It has been widely reported that Zappos CEO Tony Hsieh spent $45 million on Downtown property in 2012. That makes him a pretty big contributor of taxes to public coffers, so it would be wrong to say he doesn’t support local government. Nevertheless, Hsieh’s actions could have a detrimental effect on the public sector’s efforts Downtown.
Here’s why: The well-meaning Downtown Project—through which Hsieh reportedly plans to pump $350 million into the urban core—is providing a model for private ownership and management of the kind of facilities that are traditionally provided by municipal government.
The latest example is the dog park. Hsieh recruited Cathy Brooks, a communications consultant from San Francisco, to come to Las Vegas and get a dog park built under the auspices of the Downtown Project. Similar, earlier examples can be found in Hsieh’s persuading Zubin Damania and Connie Yeh to abandon their big-city jobs and set up, respectively, a private health clinic and a private school. Nothing too strange about that—except that the mantra of the Downtown Project makes everything sound as if it’s public: It’s all “for the community.”
This rhetoric positions Brooks, Damania and Yeh as quasi-public functionaries—like secretaries of parks, health and education. But their respective budgets are focused on private institutions. That makes it seem like what they’re actually building is a business … and a company town to support it. Again, not that unusual in the Valley: Quasi-town-building efforts led to Green Valley in the 1980s and Summerlin in the ’90s. But in those cases, land for parks and schools was reserved for the public sector.
As someone with a stake in the success of Downtown (I, too, own property there—my home), I’m grateful to Hsieh for his investment in the area and the economic boost it’s given. At the same time, I care deeply about the public institutions upon which our society is built. They provide a level playing field for people of all backgrounds to take advantage of the things that make life rich—things like parks, health care and education.
City and county government can’t compete with private enterprise in a race for efficiency. Many developers and entrepreneurs considering Downtown have complained about counterintuitive rules, overbearing inspectors and an overall process that is cumbersome and slow. But even if we don’t always trust our public leaders to efficiently carry out the duties we’ve charged them with, the answer—at least part of it—is to hold them accountable and fix the system. Circumventing the system to put “community” amenities in your own playground isn’t an example of public-private partnership. It’s private, period. And usually the private playing field isn’t a particularly level one.
Take the dog park: It reportedly will be membership-based and have certain barriers to entry. People who can’t afford to meet its criteria will be shut out.

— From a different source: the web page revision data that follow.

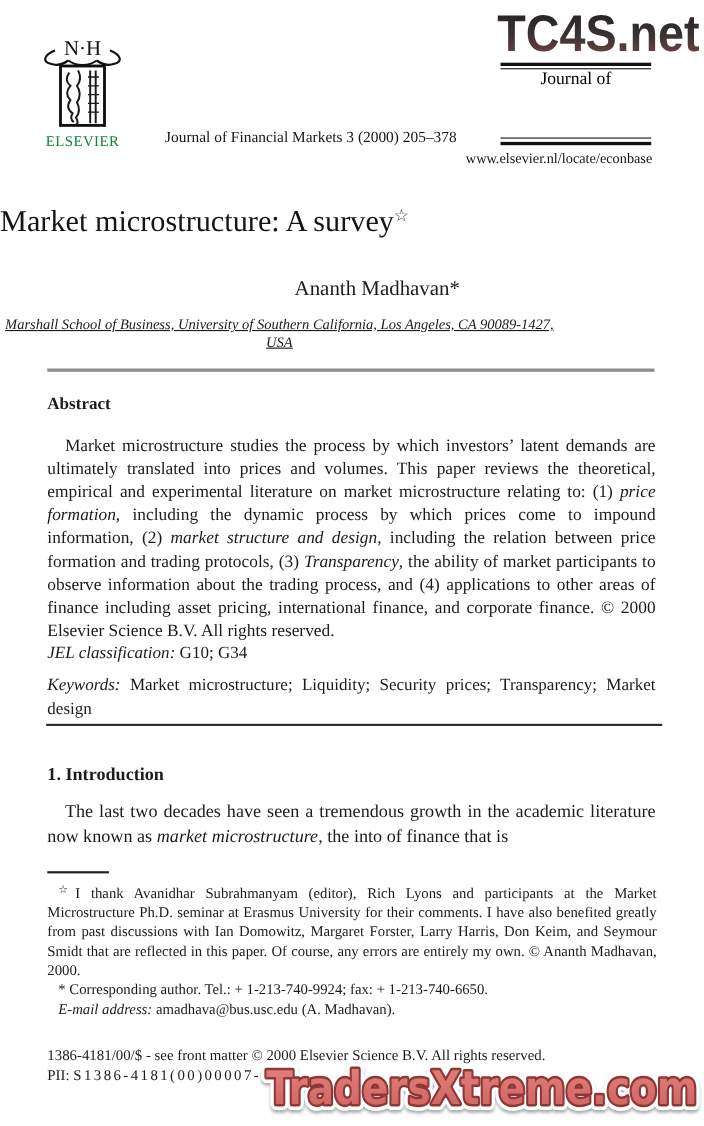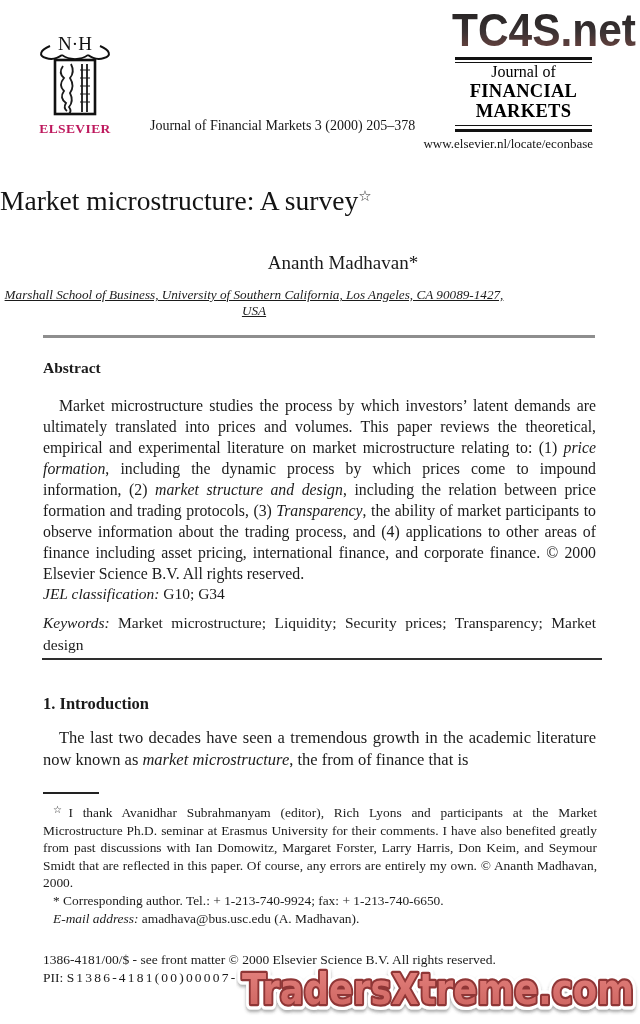--- a/index.html
+++ b/index.html
@@ -97,7 +97,6 @@
   <div class="abs mast-rule ruleA"></div>
   <div class="abs mast-rule ruleB"></div>
   <div class="abs jname jname1">Journal of</div>
-  <div class="abs jname jname2">FINANCIAL</div>
   <div class="abs jname jname3">MARKETS</div>
   <div class="abs mast-rule ruleC"></div>
   <div class="abs mast-rule ruleD"></div>

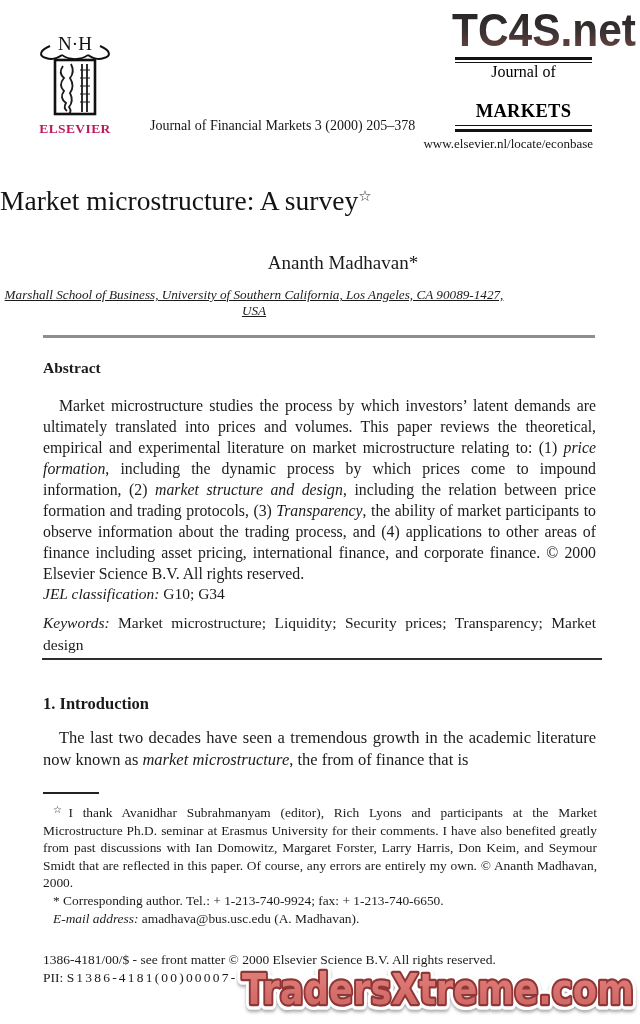--- a/index.html
+++ b/index.html
@@ -97,7 +97,6 @@
   <div class="abs mast-rule ruleA"></div>
   <div class="abs mast-rule ruleB"></div>
   <div class="abs jname jname1">Journal of</div>
-  <div class="abs jname jname3">MARKETS</div>
   <div class="abs mast-rule ruleC"></div>
   <div class="abs mast-rule ruleD"></div>
   <div class="abs website">www.elsevier.nl/locate/econbase</div>

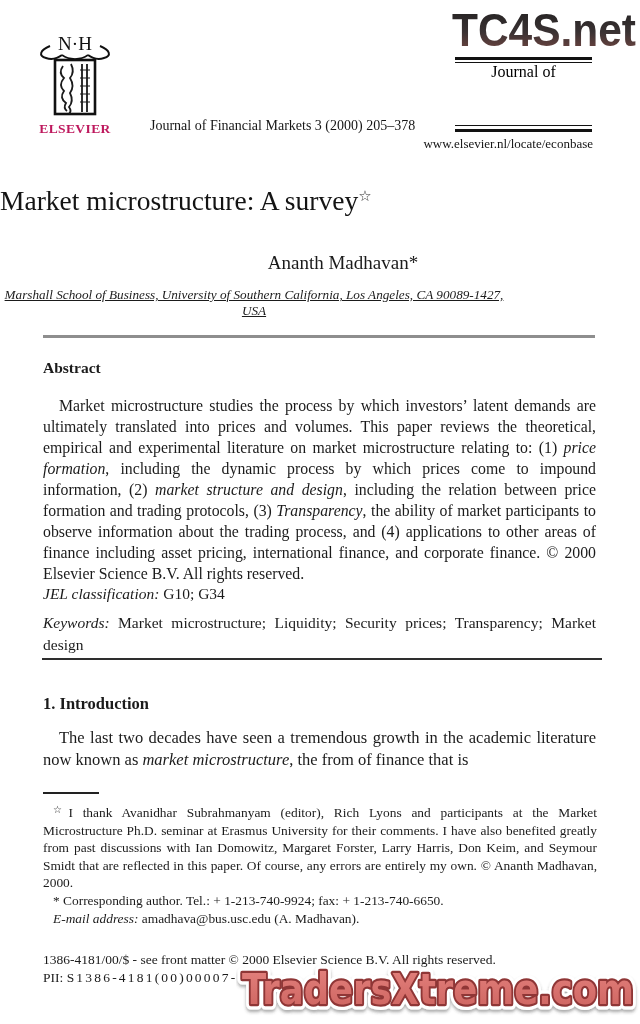--- a/index.html
+++ b/index.html
@@ -12,7 +12,7 @@
 
   
   .elsevier-logo{left:36px;top:34px;width:78px;text-align:center;}
-  .publisher{font-size:13.5px;letter-spacing:0.4px;margin-top:1px;color:#be185d;font-weight:bold;}
+  .publisher{font-size:13.5px;letter-spacing:0.4px;margin-top:1px;color:#15803d;}
   .citation{left:150px;top:118px;font-size:14px;color:#161616;}
 
   .mast-rule{background:#121212;}

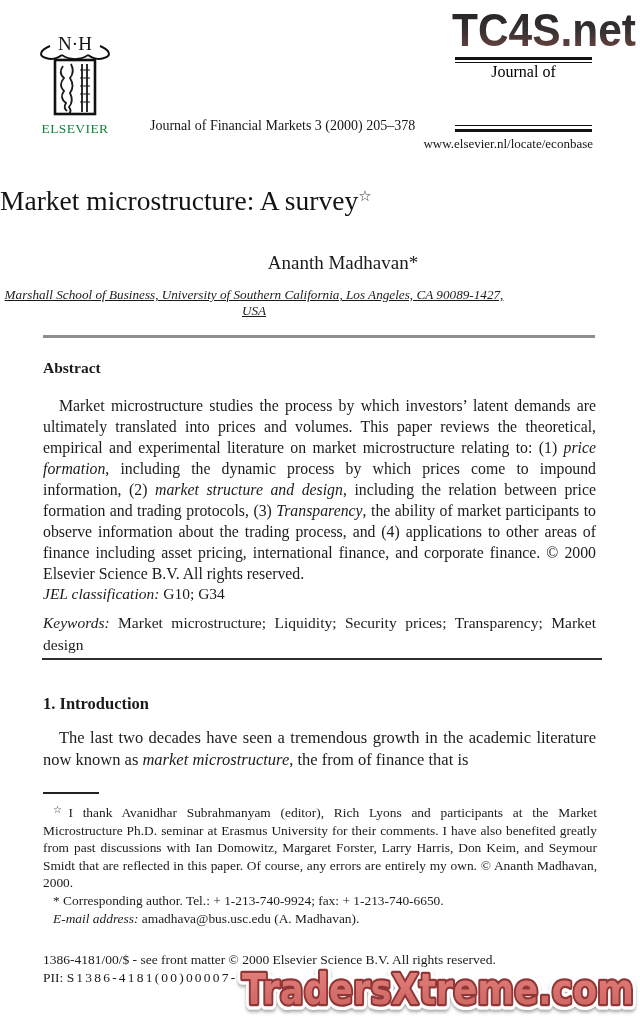--- a/index.html
+++ b/index.html
@@ -117,7 +117,7 @@
   <div class="abs rule2"></div>
 
   <div class="abs intro-heading">1. Introduction</div>
-  <div class="abs intro-para"><span>The last two decades have seen a tremendous growth in the academic literature now known as </span><span class="ital">market microstructure</span><span>, the from of finance that is</span></div>
+  <div class="abs intro-para"><span>The last two decades have seen a tremendous growth in the academic literature now known as </span><span class="ital">market microstructure</span><span>, the into of finance that is</span></div>
 
   <div class="abs fn-rule"></div>
   <div class="abs footnotes">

Meanwhile, the Downtown Project’s dog park would decrease the city’s (and community’s) motivation to work with a grassroots group led by COLAB founder Amy Finchem that has been trying for months to get a municipal dog park in the high-rise condo neighborhood adjacent to the Arts District. My Hendersonian friends tell me they can’t throw a rock without hitting a public dog park—i.e., one open to everyone. As a Downtown-dweller with three dogs, I’d love to be able to say the same thing (right now, my only option is at Eastern and East St. Louis avenues). But will the City invest in a public dog park when the Downtown Project one is already on its way?
If Hsieh’s professed goal were simply to open a network of private businesses Downtown, I would be hard-pressed to take issue with his efforts. I understand the value of entrepreneurialism and innovation in our society. But if he is attempting to build more than a company town, he should keep in mind that great downtowns are built around great public gathering places, not private clubs.